Background: Various studies have shown that viral pneumonia pathogens display distinct inflammatory profiles, and hematological indices, such as the Neutrophil/Lymphocyte Ratio (NLR), Lymphocyte/Monocyte Ratio (LMR), and Platelet/Lymphocyte Ratio (PLR), can serve as accessible markers of disease severity. Moreover, the seasonal distribution of respiratory viruses appears to have shifted during the COVID-19 pandemic.
Methods: This retrospective case-control study was conducted on patients diagnosed with PCR-confirmed viral pneumonia in the emergency department of a tertiary care center between 1 January and 31 December 2024. The control group comprised age- and sex-matched individuals without viral pneumonia. Subjects with comorbidities or ongoing treatments potentially affecting hematological indices were excluded. Seasonal distribution of viral pathogens was recorded. Hematological and inflammatory parameters at admission-including neutrophil-to-lymphocyte ratio (NLR), lymphocyte-to-monocyte ratio (LMR), and platelet-to-lymphocyte ratio (PLR)-were evaluated. The associations between these biomarkers, Pneumonia Severity Index (PSI) scores, and hospitalization status were statistically analyzed.

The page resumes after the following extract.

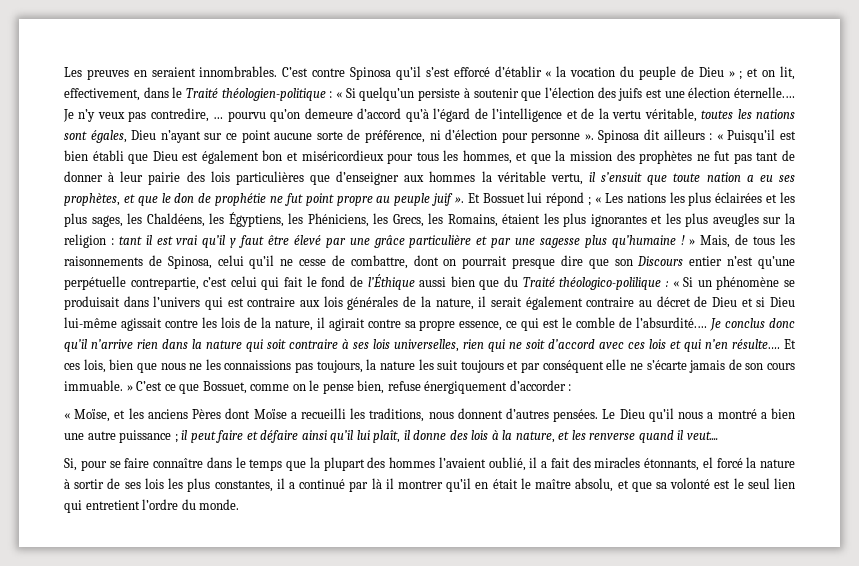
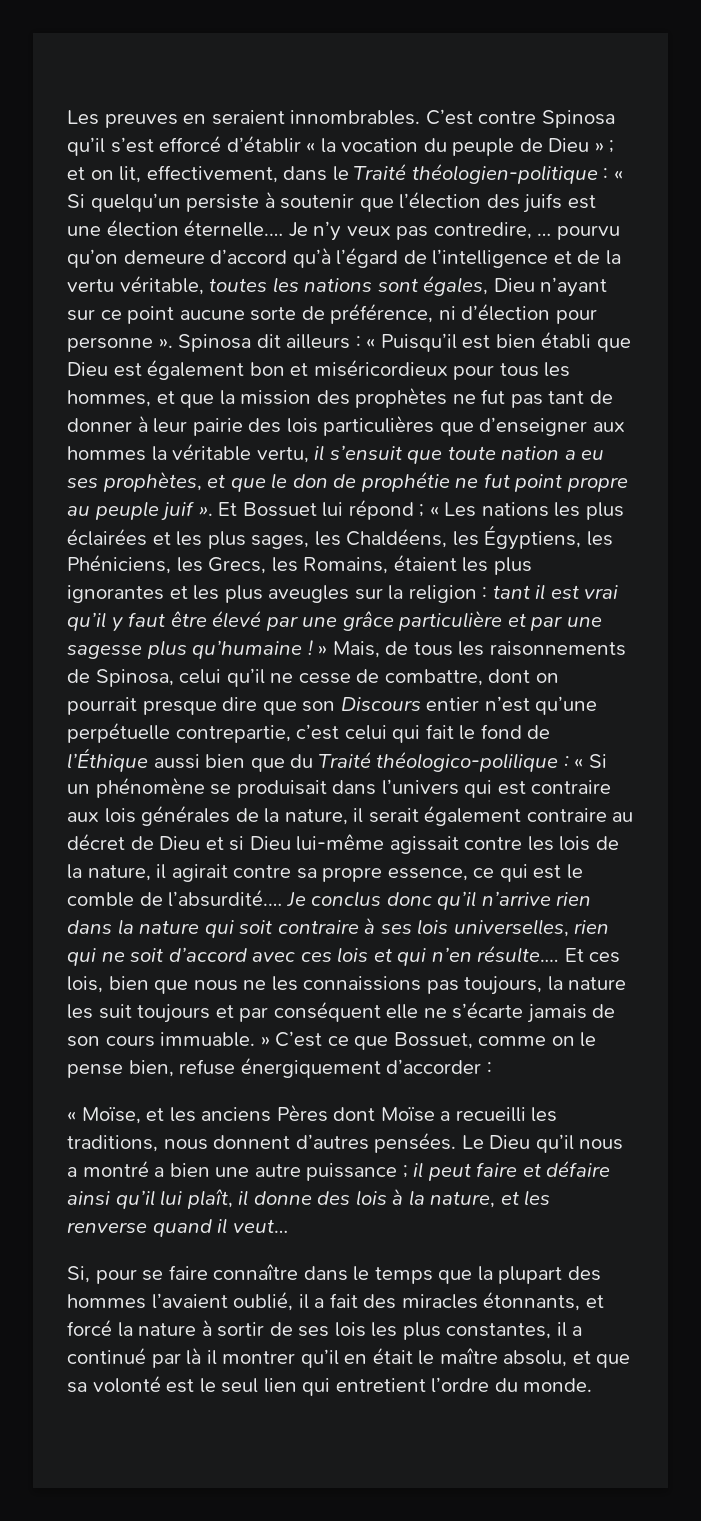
- Le Dieu qu’il nous a montré a bien une autre puissance ; il peut faire et défaire ainsi qu’il lui plaît, il donne des lois à la nature, et les renverse quand il veut....
+ Le Dieu qu’il nous a montré a bien une autre puissance ; il peut faire et défaire ainsi qu’il lui plaît, il donne des lois à la nature, et les renverse quand il veut…
- Si, pour se faire connaître dans le temps que la plupart des hommes l’avaient oublié, il a fait des miracles étonnants, el forcé la nature à sortir de ses lois les plus constantes, il a continué par là il montrer qu’il en était le maître absolu, et que sa volonté est le seul lien qui entretient l’ordre du monde.
+ Si, pour se faire connaître dans le temps que la plupart des hommes l’avaient oublié, il a fait des miracles étonnants, et forcé la nature à sortir de ses lois les plus constantes, il a continué par là il montrer qu’il en était le maître absolu, et que sa volonté est le seul lien qui entretient l’ordre du monde.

Results: In this study, it was determined that Influenza A/B was more common in winter (67.3%) and SARS-CoV-2 in summer (70.7%). The relationship between the Pneumonia Severity Index and hemogram parameters was examined in determining the severity of pneumonia. In SARS-CoV-2, leukocyte and neutrophil counts were positively correlated (R: 0.392, p: 0.003; R: 0.466, p: <0.001), while in Influenza A/B, lymphocyte, platelet, and monocyte counts showed a negative correlation (R: -0.402, p: 0.005; R: -0.331, p: 0.021; R: -0.327, p: 0.023). Correlations were found between inflammation parameters and the Pneumonia Severity Index, except for the Lymphocyte/Monocyte Ratio, between SARS-CoV-2 and Influenza A/B (p < 0.05).
Conclusions: The seasonal distribution of viral pneumonia pathogens has been revealed following the COVID-19 pandemic. Due to differences in inflammation patterns in viral infections, different leukocyte subgroups have been suggested as biomarkers.